Nasce a Stampa il 24 agosto 1907, ultimogenito di Giovanni e Annetta nata Stampa.
Fratello di Alberto e di Diego è tenuto a battesimo dal pittore Ferdinand Hodler. Dopo la scuola cantonale a Coira (1922-26) studia architettura al Politecnico federale di Zurigo (1926-30), dove fu allievo di Karl Moser e Otto Rudolf Salvisberg.
Dal 1930 al 1939 collabora con l'architetto Karl Egendr a Zurigo. Nel 1935 sposa Odette Duperret. Nel 1940 apre uno studio in proprio. Le sue realizzazioni comprendono case unifamigliari, edifici residenziali e pubblici nel cantone Zurigo e nei Grigioni, così come diversi allestimenti espositivi, tra cui il Padiglione svizzero per la Biennale di Venezia del 1952.

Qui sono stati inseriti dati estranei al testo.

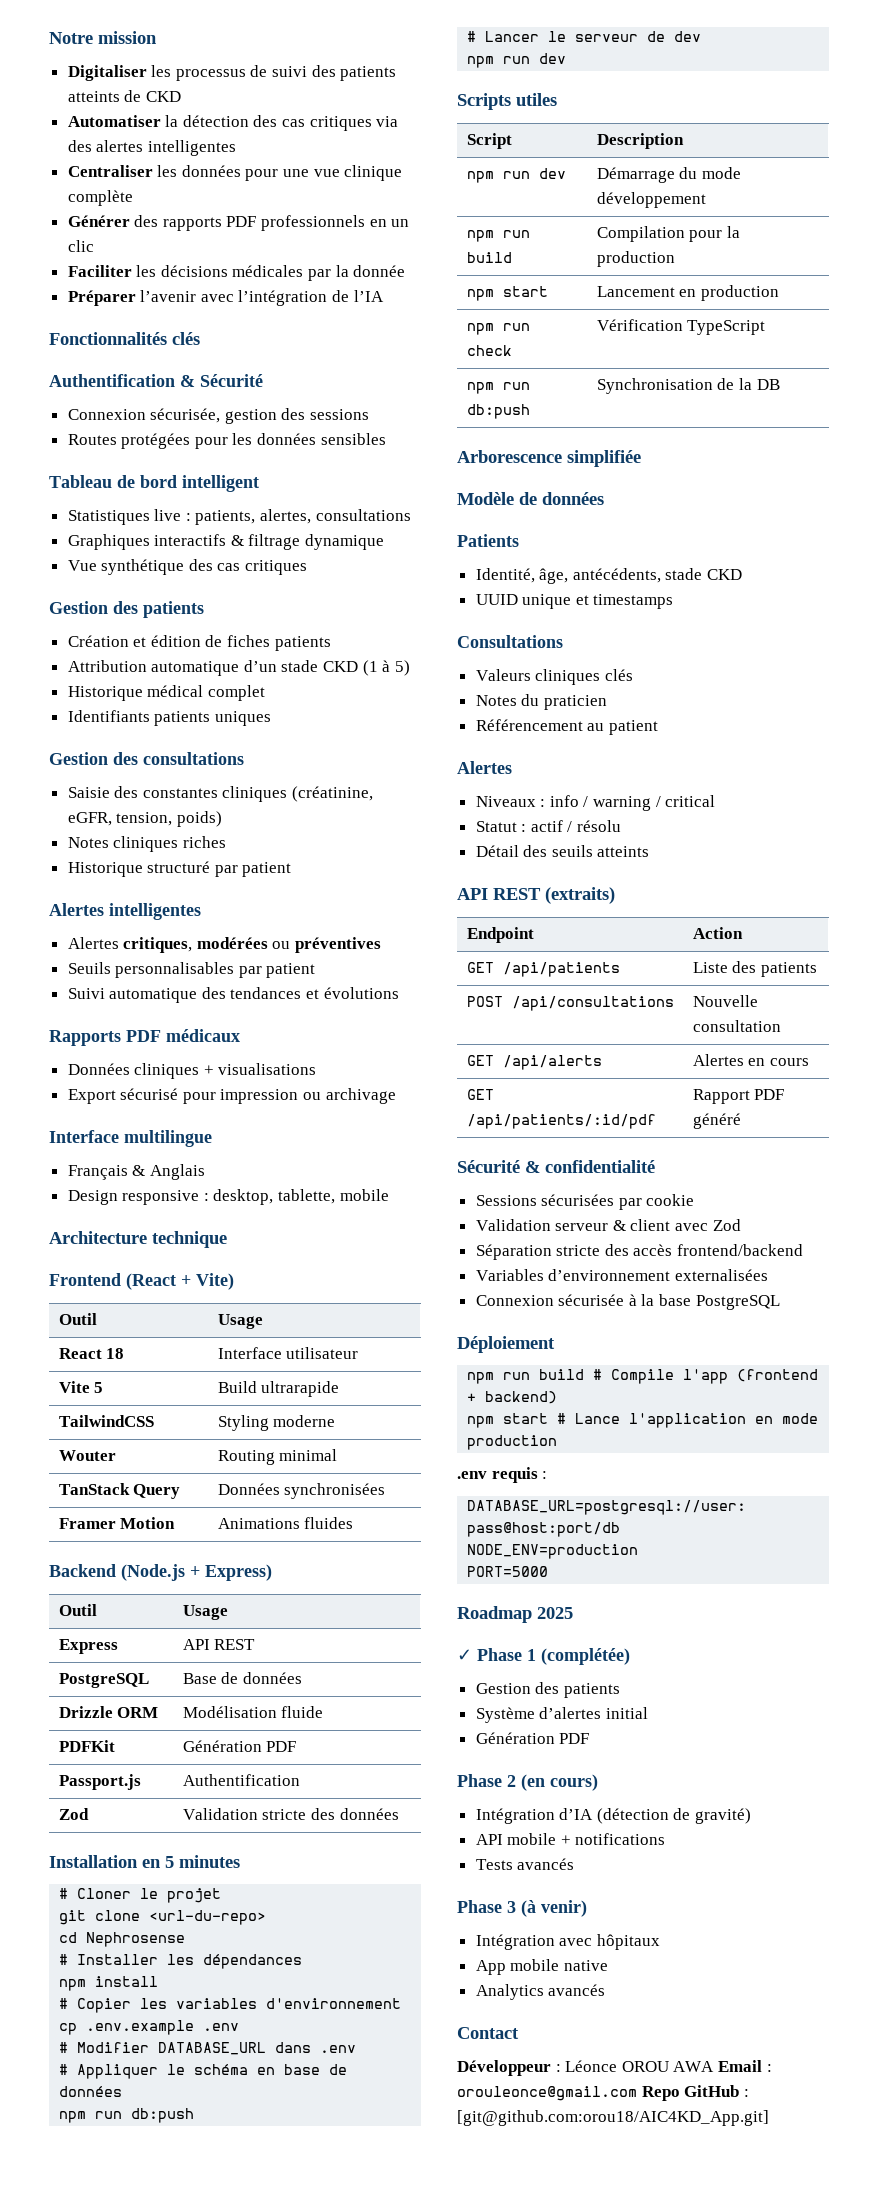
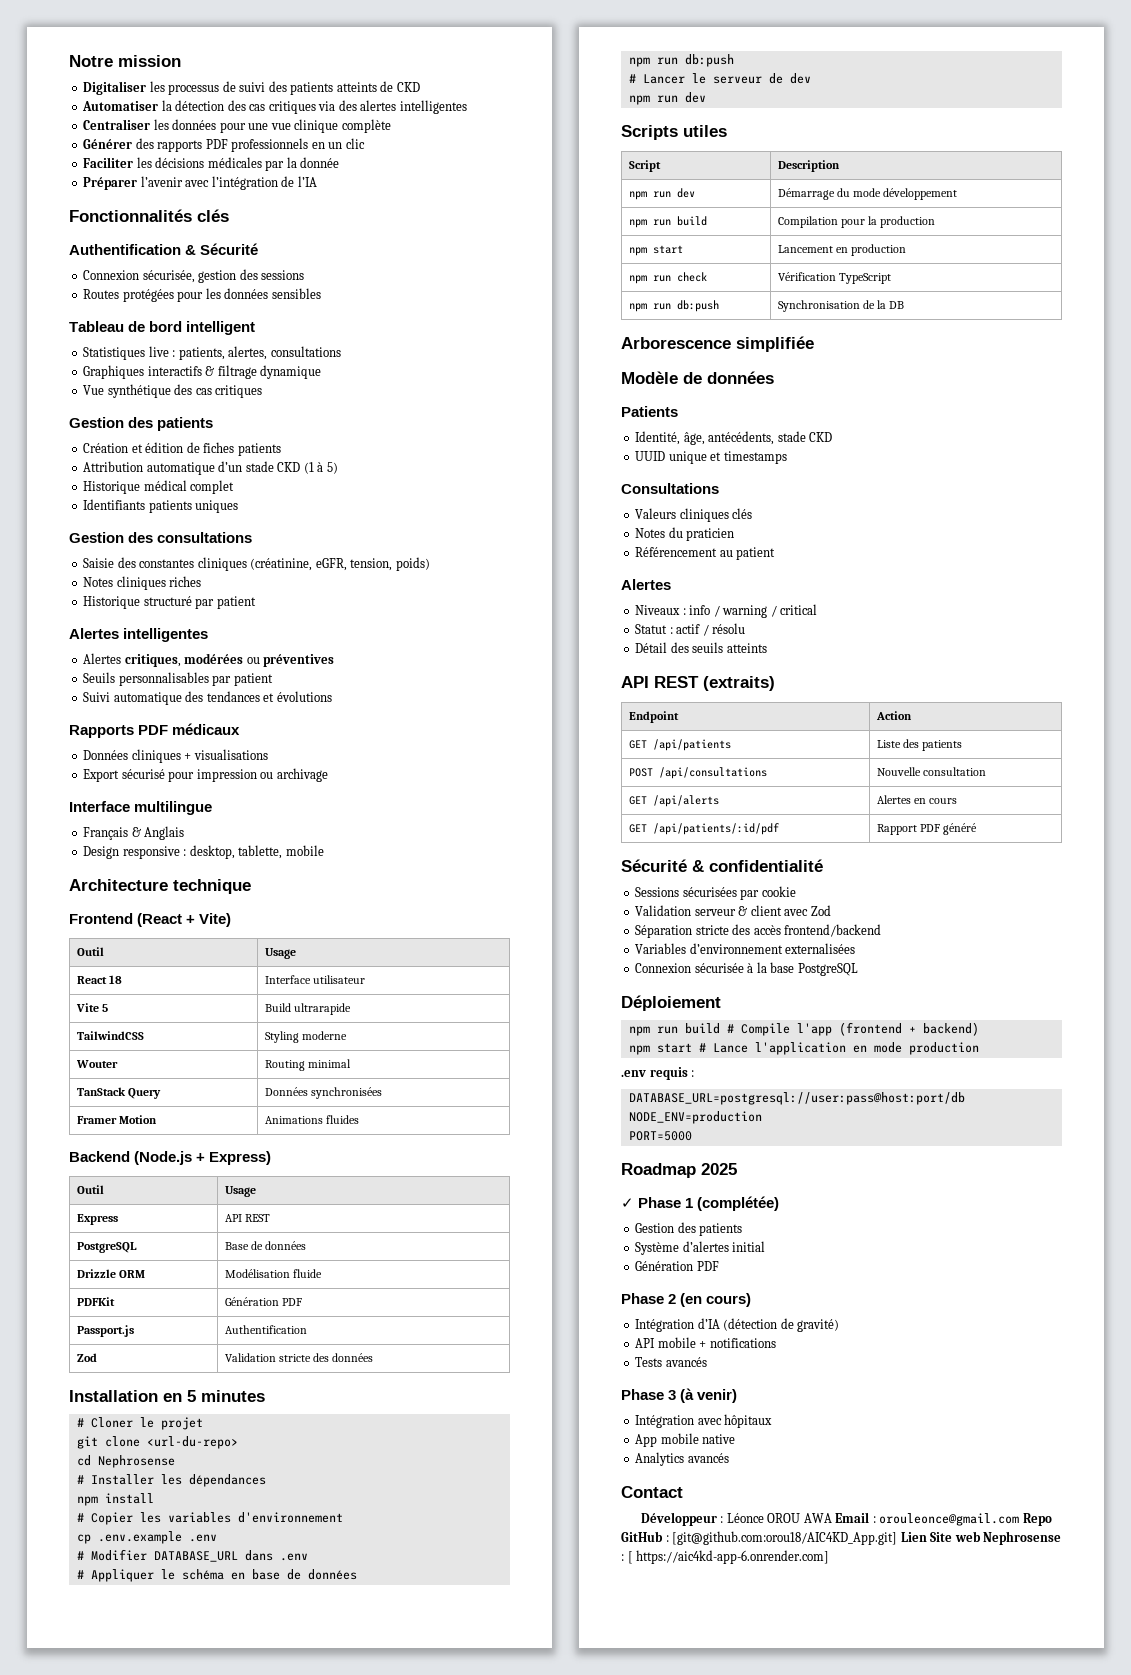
- Développeur : Léonce OROU AWA Email : orouleonce@gmail.com Repo GitHub : [git@github.com:orou18/AIC4KD_App.git]
+ Développeur : Léonce OROU AWA Email : orouleonce@gmail.com Repo GitHub : [git@github.com:orou18/AIC4KD_App.git] Lien Site web Nephrosense : [ https://aic4kd-app-6.onrender.com]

Il suo linguaggio architettonico si iscrive nella linea di sviluppo dell'architettura moderna del dopoguerra. Nella collocazione topografica e nelle scelta dei materiali degli edifici realizzati nei Grigioni si riscontrano sovente riferimenti al contesto locale. Accanto all'attività di architetto va menzionato l'impegno in campo artistico, sia per quanto riguarda l'allestimento di mostre, soprattutto delle opere di Alberto Giacometti, sia per quanto riguarda la tutela e la conservazione del lascito artistico del fratello.